##### Data supplied #####

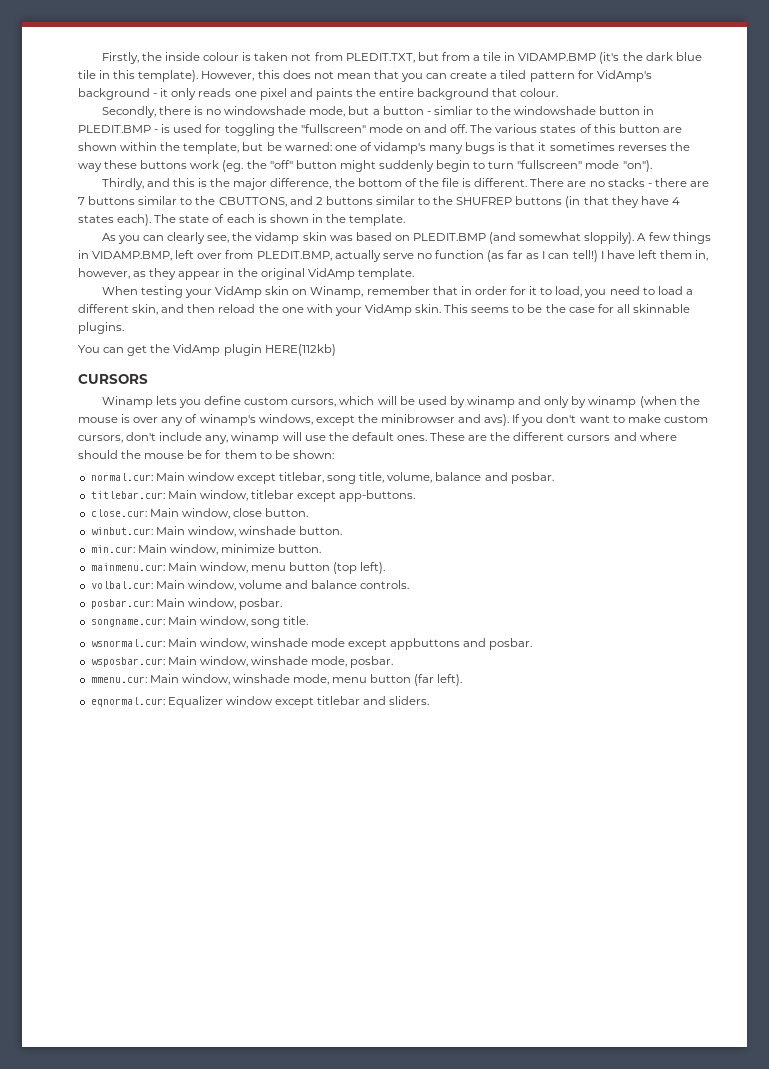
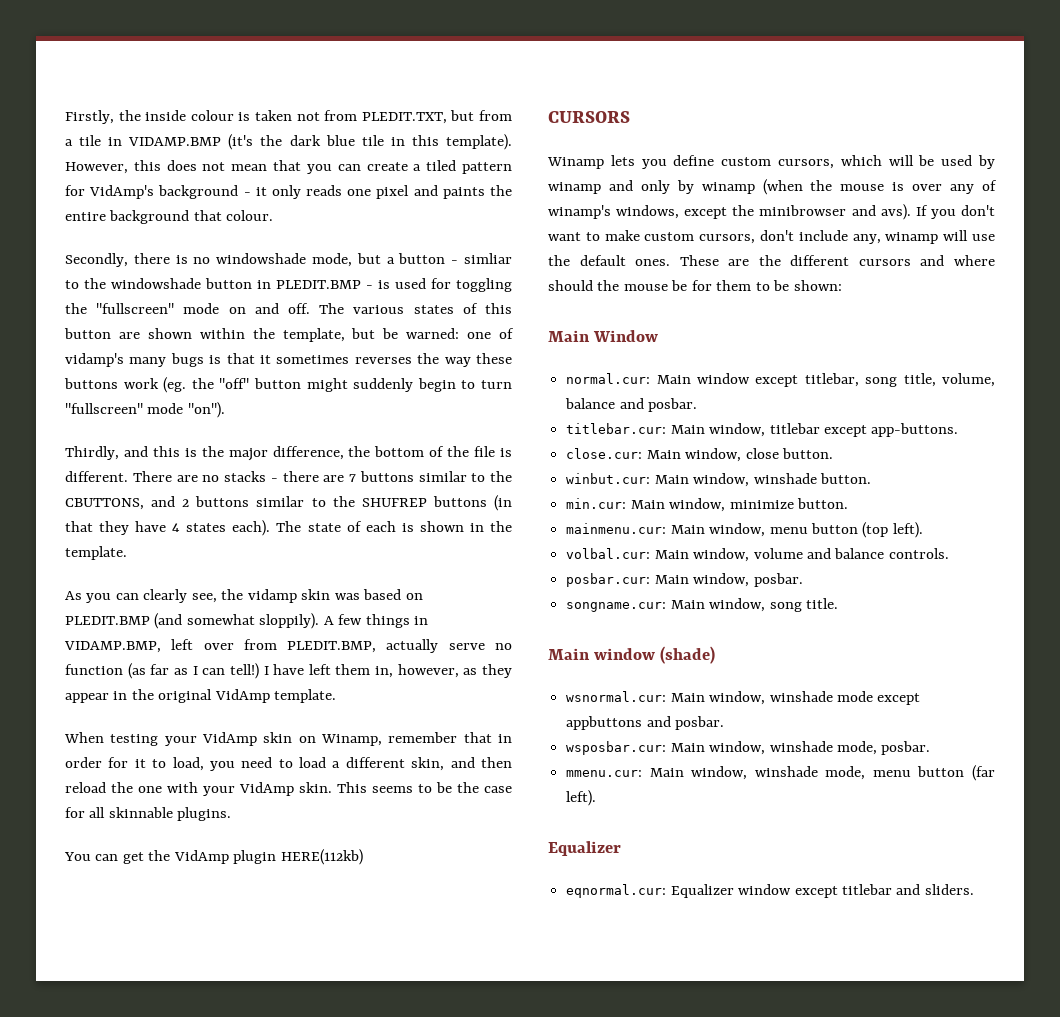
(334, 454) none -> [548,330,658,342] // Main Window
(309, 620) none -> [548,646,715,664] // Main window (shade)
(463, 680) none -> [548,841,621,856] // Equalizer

#####
##### Data supplied #####

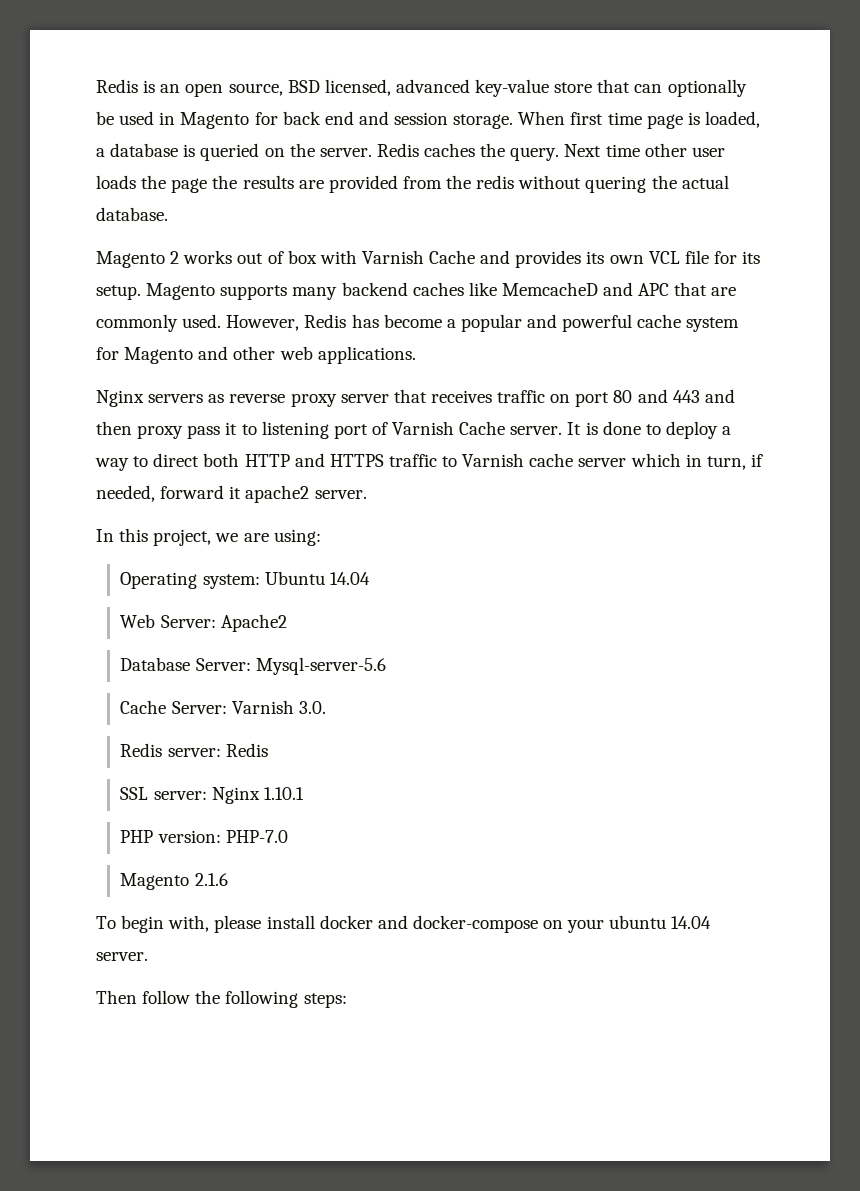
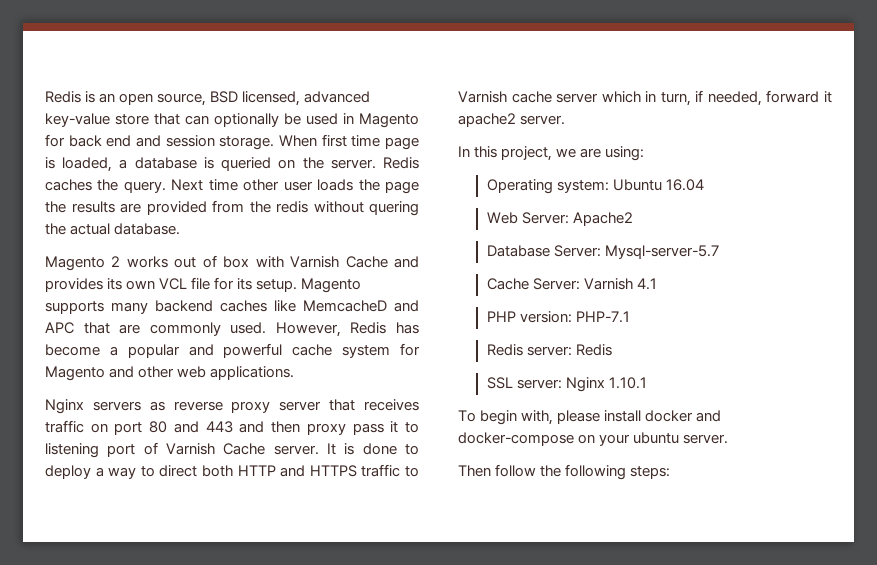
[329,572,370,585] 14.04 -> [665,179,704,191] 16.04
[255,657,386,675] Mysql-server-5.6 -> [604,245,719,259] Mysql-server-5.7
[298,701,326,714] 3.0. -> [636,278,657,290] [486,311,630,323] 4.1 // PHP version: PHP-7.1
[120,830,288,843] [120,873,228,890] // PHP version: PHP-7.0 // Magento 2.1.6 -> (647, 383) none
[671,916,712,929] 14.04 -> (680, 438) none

#####
##### Data supplied #####

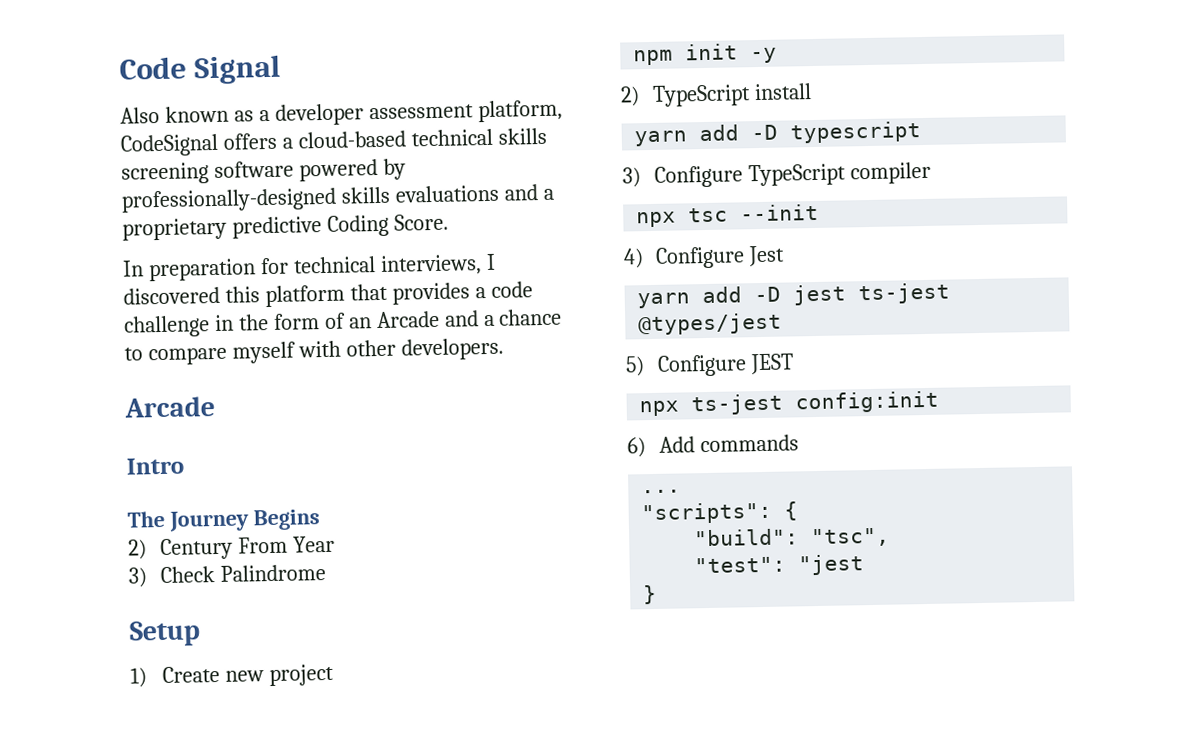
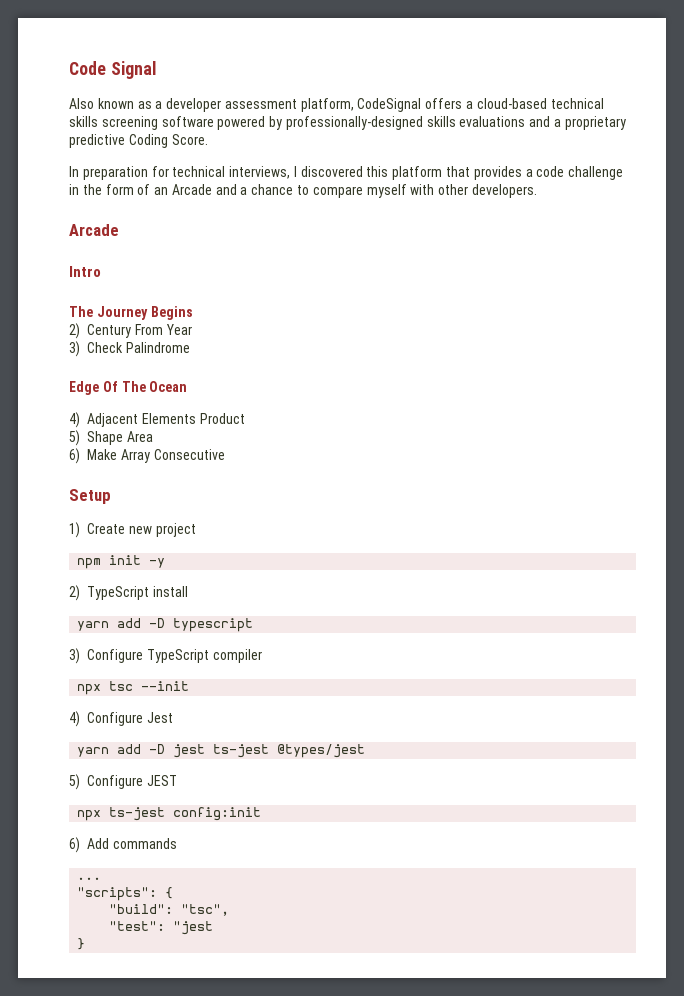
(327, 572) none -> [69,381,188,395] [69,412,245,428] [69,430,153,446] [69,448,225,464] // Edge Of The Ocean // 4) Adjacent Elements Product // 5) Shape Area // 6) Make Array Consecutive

#####

Task directions —
Every line above from the line with "(334, 454) none" to the line with "(463, 680) none" is wanted, ends included; write them out exactly and add no other line.

Worked solution —
(334, 454) none -> [548,330,658,342] // Main Window
(309, 620) none -> [548,646,715,664] // Main window (shade)
(463, 680) none -> [548,841,621,856] // Equalizer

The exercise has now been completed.